§ **What you need to do**: Give every entry below again, exactly as written, and skip the images.
[Data Boundary: Start]
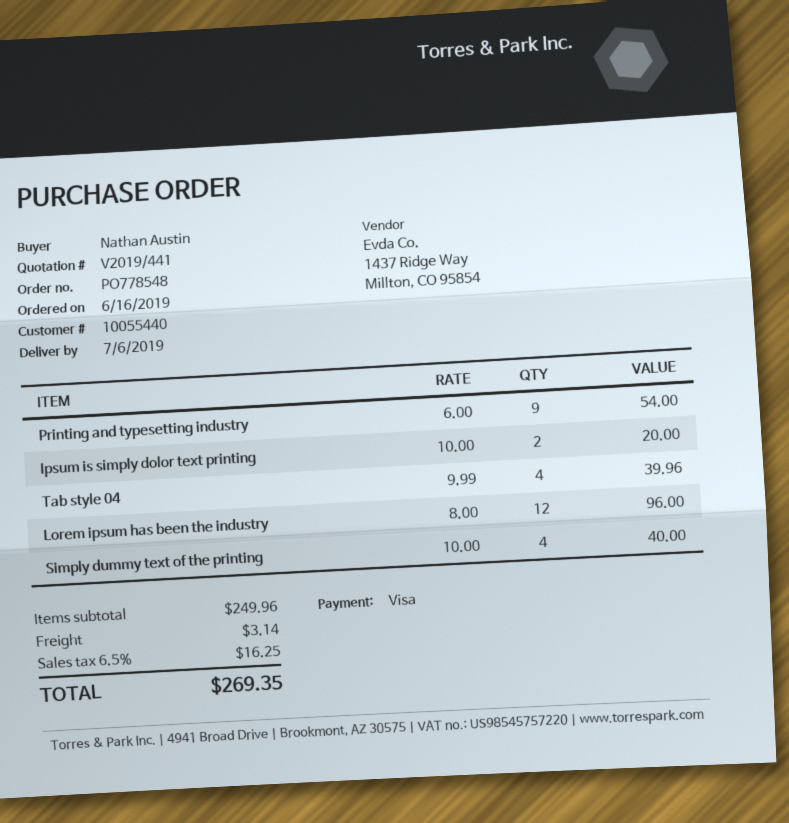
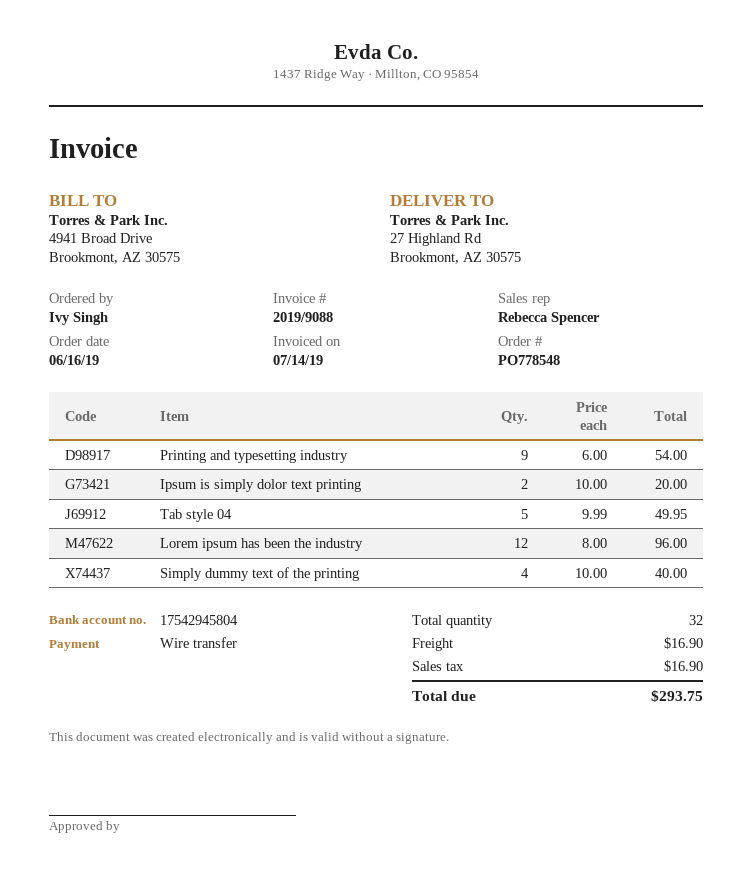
ordered by: Nathan Austin -> Ivy Singh
payment method: Visa -> bank transfer
Tab style 04: 4 x 9.99 = 39.96 -> 5 x 9.99 = 49.95
shipping: 3.14 -> 16.90
tax: 16.25 -> 16.90
total: 269.35 -> 293.75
[Data Boundary: End]
§ **Solution to this task**:
ordered by: Nathan Austin -> Ivy Singh
payment method: Visa -> bank transfer
Tab style 04: 4 x 9.99 = 39.96 -> 5 x 9.99 = 49.95
shipping: 3.14 -> 16.90
tax: 16.25 -> 16.90
total: 269.35 -> 293.75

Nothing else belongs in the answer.